President Donald Trump is poised to leverage the powers of the Pentagon to save the coal sector, but whether the effort is successful will hinge on some gnarly, grid-dy details.
Trump, alongside Interior Secretary Doug Burgum and EPA Administrator Lee Zeldin and a host of coal executives at the White House on Wednesday, is slated to tout coal as a “reliable and affordable energy source that keeps the lights on during times of peak demand, like it did during Winter Storm Fern,” according to a White House official.
The president will also receive the Washington Coal Club’s first-ever “Undisputed Champion of Coal” award, the official said, who added that the president since returning to office has expanded coal mining and power production. The National Energy Dominance Council, the official added, is “working with a few companies to help build new coal generation units — which hasn’t happened since 2013.”
One of the president’s biggest moves to bolster the coal sector — in addition to funding announcements — will be an executive order directing the Pentagon to sign power purchase agreements to fuel military installations with coal-fired generation. As it stands, the U.S. operates hundreds of military installations across the nation, which buy power from utility companies and grid operators.
Trump’s move marks a sharp departure from President Joe Biden, who inked an executive order in 2021 to shift the federal government to carbon-free electricity. Trump rescinded that order upon taking office last year.
Yet the exact mechanics — from detailed contracts to grid constraints — could determine whether the effort is a success.
The Trump administration is already planning to use the military to bolster the nuclear power sector. In a May 2025 executive order, Trump directed the secretary of Defense to use nuclear energy at military installations, with an initial reactor coming online by 2028.
The administration cited nuclear’s high reliability and low fuel use as ideal for remote bases, and it expects that making a customer out of the Pentagon will help provide the demand that startups need to make their on-paper reactors into realities.
In the months since, the military has reached agreements with private microreactor developers Oklo — for which Energy Secretary Chris Wright previously sat on the board — for an Alaska Air Force base and Radiant Nuclear. In August it started the “Janus” program to formally implement the EO.
Revving up aging coal-fired power plants for military use faces a separate set of complications for the administration.
Rob Gramlich, president of Grid Strategies, noted that previous administrations have pursued power purchase agreements from the General Services Administration and Department of Defense, which are both very large electricity customers.

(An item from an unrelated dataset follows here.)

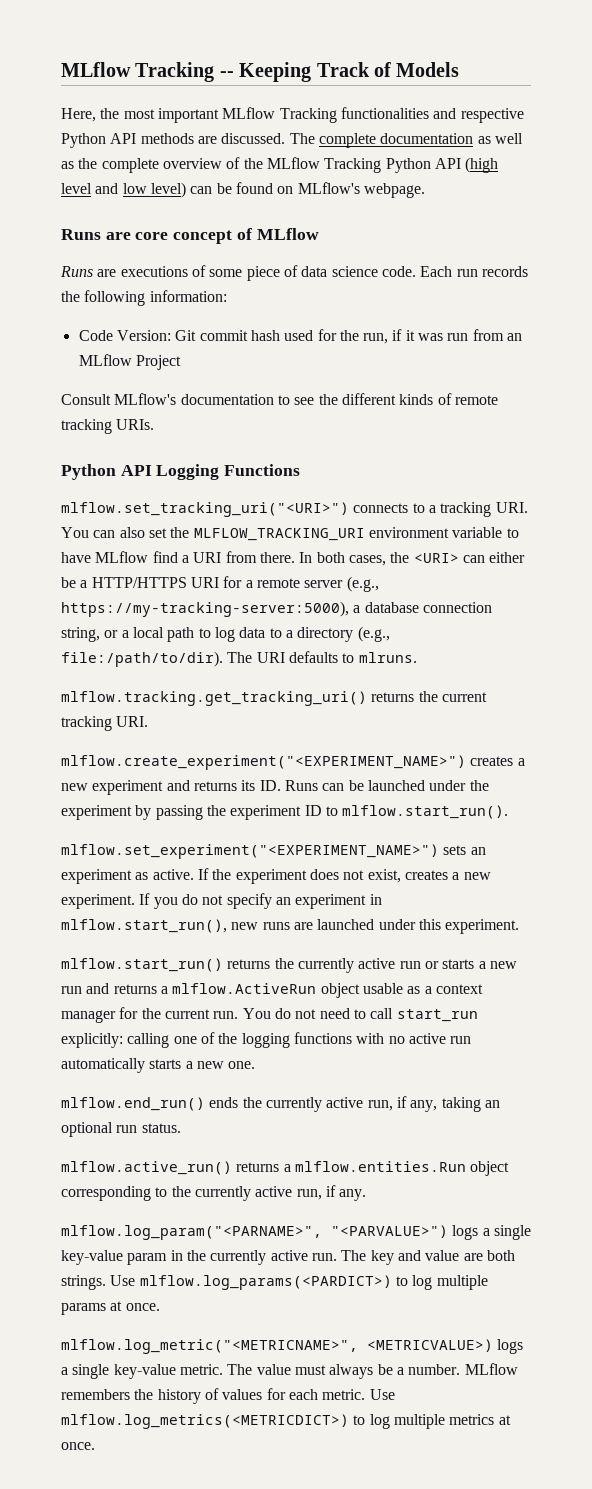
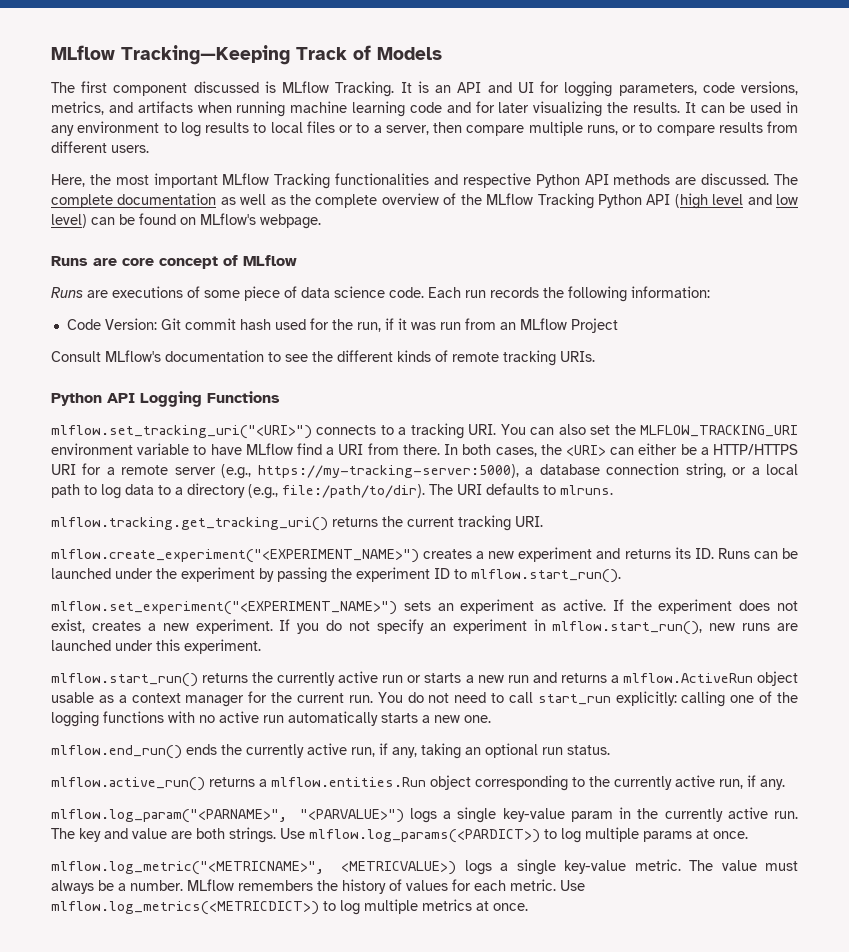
- MLflow Tracking -- Keeping Track of Models
+ MLflow Tracking—Keeping Track of Models
+ The first component discussed is MLflow Tracking. It is an API and UI for logging parameters, code versions, metrics, and artifacts when running machine learning code and for later visualizing the results. It can be used in any environment to log results to local files or to a server, then compare multiple runs, or to compare results from different users.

While the government has the ability to do so to boost coal if there’s sufficient transmission capacity and generation, those agreements hinge on factors like location and price and available capacity. Transmission is yet another wild card, said Gramlich.
“You do have to be able to deliver the power to the site,” he said. “They couldn’t say it’s powering a given site if it’s not deliverable to that site, and there are transmission constraints that affect coal plants just like other power sources. So that would be a challenge.”
Gramlich said the White House effort is likely focused on existing coal plants given the economic realities of coal. “I would be shocked if any investor would put any capital into a new coal plant anywhere knowing that it would be unlikely to run at all in future administrations,” said Gramlich.
Andy Blumenfeld, an analyst who tracks coal markets at the consulting company McCloskey by OPIS, asked similar questions, including what the terms of the power purchase agreements would be and whether the Department of Defense would take ownership of the facilities or whether it’s “purely a contract for the power with the current owners of the generation capacity.”
“Does the power plant have to be directly tied [transmission] to the military facility?” asked Blumenfeld. “What happens to the capacity that is currently serving the military facilities?”
Michelle Solomon, an analyst who tracks the electricity industry at the clean energy think tank Energy Innovation, said electrons flowing freely on the nation’s power grid are hard to trace — as are the contributions of coal. Unless a base is located next to a substation and a power plant, there’s no way to track that fossil input, she said.
“There will be no way to say, ‘Hey, this coal plant is providing the power for this exact military base,’” said Solomon.
Solomon also pointed to a federal report that found that the military used about 28 million megawatt-hours of electricity in 2023 that year, which would be about 6 gigawatts of coal at a typical coal capacity factor.
“They simply wouldn’t need that many coal plants to provide all the electricity for DOD,” she said.
Francisco “A.J.” Camacho and Myah Ward contributed to this report.
Clarification: A previous version of this article included an incorrect quote from Rob Gramlich. It has been corrected.